1443 ↗(On Diff #76071)

This test for nm != NULL is redundant.

Looks reasonable to me. I once modified the NFS code to use page_size clusters
for larger RPC messages and it could get hung when 4K clusters were exhausted.
--> I never though to do the 4K clusters with M_NOWAIT and then fallback to

regular clusters.

This patch looks fine to me. (I'll let you decide if markj@'s suggested changes
make the code more readable?)

gallatin edited the test plan for this revision. (Show Details)

Address markj's feedback:

  • Pull mb == NULL test into the previous block
  • Simplify by removing (existing) nm == NULL check and letting that happen in m_freem()
This revision is now accepted and ready to land.Aug 24 2020, 9:05 PM

Is there a possible side effect where if we now never do an M_WAITOK
alloc from zone_jumbop then we may not increase the zone size up to the
limit? As in, should there be a condition in here where we only convert
M_WAITOK to M_NOWAIT if we are actually near the limit? For example
should mb_reclaim arm this?

Is there a possible side effect where if we now never do an M_WAITOK
alloc from zone_jumbop then we may not increase the zone size up to the
limit? As in, should there be a condition in here where we only convert
M_WAITOK to M_NOWAIT if we are actually near the limit? For example
should mb_reclaim arm this?

I'm woefully ignorant of how UMA manages things, and had not realized that this would cause the zone to be more limited.

Mark, what do you think?

Is there a possible side effect where if we now never do an M_WAITOK
alloc from zone_jumbop then we may not increase the zone size up to the
limit?

You mean, because of a memory shortage? In a scenario where we are persistently failing to allocate slabs for UMA I'm not sure that it's very important to prioritize allocation from a specific zone. Maybe I'm misunderstanding?

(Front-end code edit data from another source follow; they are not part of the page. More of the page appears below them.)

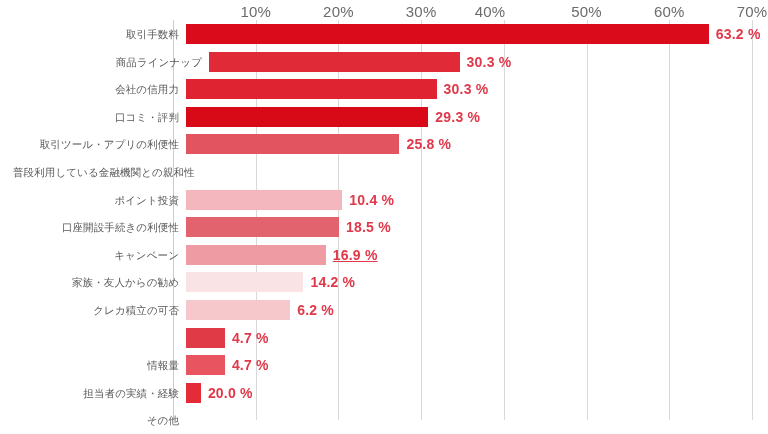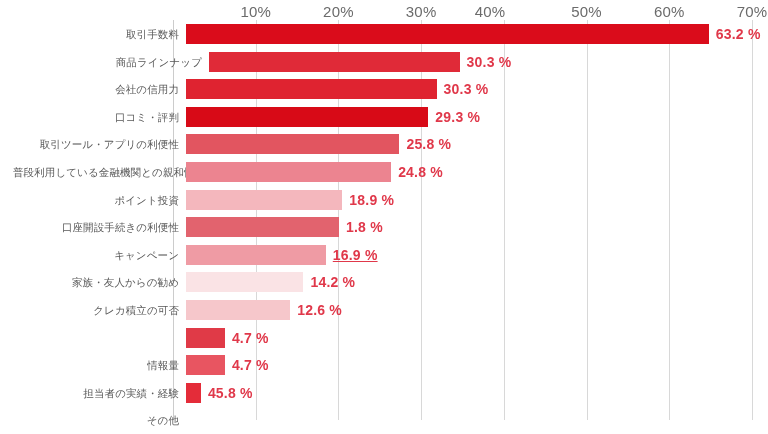--- a/index.html
+++ b/index.html
@@ -164,10 +164,6 @@
       </div>
       <div class="row" style="top: 158px;">
         <div class="cat-label">普段利用している金融機関との親和性</div>
-        <div class="bar-wrap">
-          <div class="bar" style="width: 205.131px; background: rgb(236, 132, 144);"></div>
-          <div class="bar-value" style="color: rgb(224, 56, 74);">24.8 %</div>
-        </div>
       </div>
       <div class="row" style="top: 185.6px;">
         <div class="cat-label">ポイント投資</div>

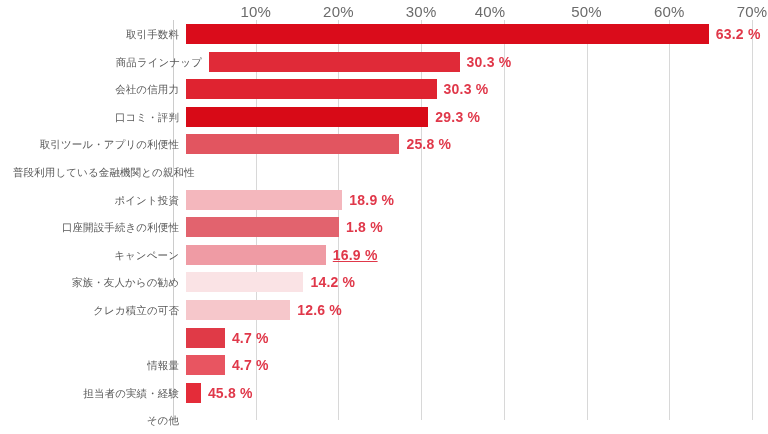--- a/index.html
+++ b/index.html
@@ -169,7 +169,7 @@
         <div class="cat-label">ポイント投資</div>
         <div class="bar-wrap">
           <div class="bar" style="width: 156.33px; background: rgb(244, 183, 189);"></div>
-          <div class="bar-value" style="color: rgb(224, 56, 74);">18.9 %</div>
+          <div class="bar-value" style="color: rgb(224, 56, 74);">10.4 %</div>
         </div>
       </div>
       <div class="row" style="top: 213.2px;">

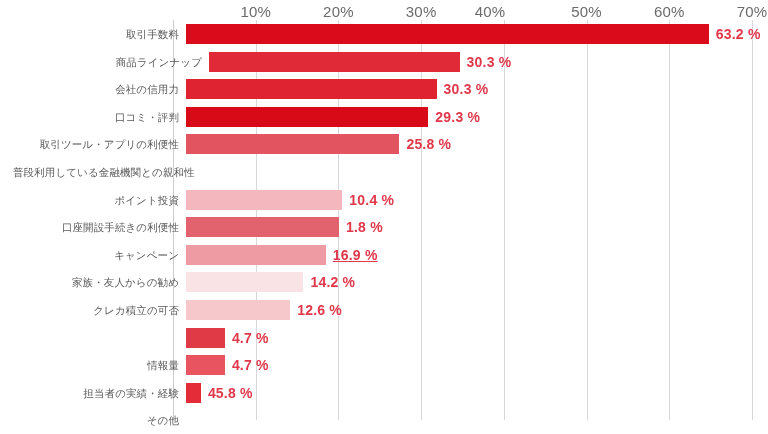--- a/index.html
+++ b/index.html
@@ -176,7 +176,7 @@
         <div class="cat-label">口座開設手続きの利便性</div>
         <div class="bar-wrap">
           <div class="bar" style="width: 153.021px; background: rgb(226, 99, 110);"></div>
-          <div class="bar-value" style="color: rgb(224, 56, 74);">1.8 %</div>
+          <div class="bar-value" style="color: rgb(224, 56, 74);">18.5 %</div>
         </div>
       </div>
       <div class="row" style="top: 240.8px;">

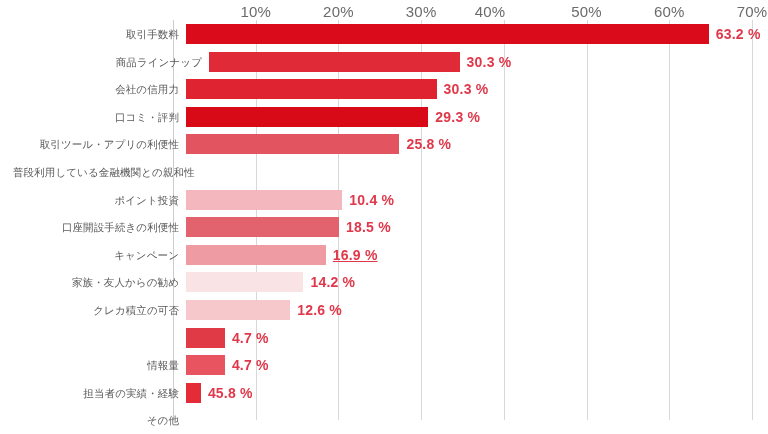--- a/index.html
+++ b/index.html
@@ -197,7 +197,7 @@
         <div class="cat-label">クレカ積立の可否</div>
         <div class="bar-wrap">
           <div class="bar" style="width: 104.22px; background: rgb(246, 199, 203);"></div>
-          <div class="bar-value" style="color: rgb(224, 56, 74);">12.6 %</div>
+          <div class="bar-value" style="color: rgb(224, 56, 74);">6.2 %</div>
         </div>
       </div>
       <div class="row" style="top: 323.6px;">

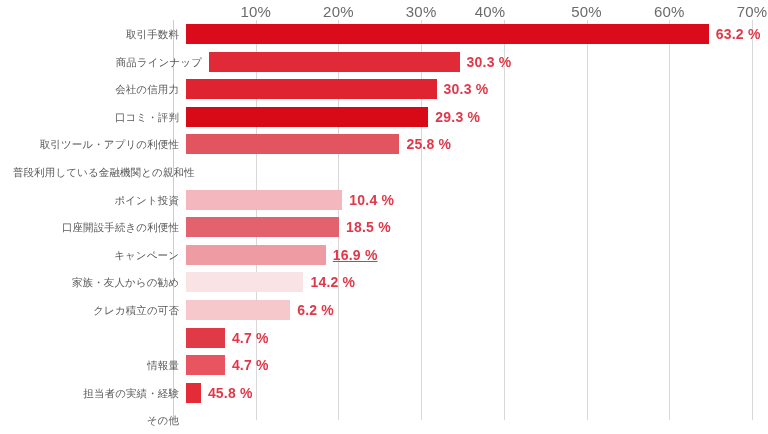--- a/index.html
+++ b/index.html
@@ -217,7 +217,7 @@
         <div class="cat-label">担当者の実績・経験</div>
         <div class="bar-wrap">
           <div class="bar" style="width: 14.8886px; background: rgb(228, 44, 57);"></div>
-          <div class="bar-value" style="color: rgb(224, 56, 74);">45.8 %</div>
+          <div class="bar-value" style="color: rgb(224, 56, 74);">20.0 %</div>
         </div>
       </div>
       <div class="row" style="top: 406.4px;">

As in, should there be a condition in here where we only convert
M_WAITOK to M_NOWAIT if we are actually near the limit? For example
should mb_reclaim arm this?

It sounds like you are suggesting a new semantic: sleep during memory shortages, but bail without sleeping if the zone limit is reached. That seems easiest to accomplish with a new malloc flag.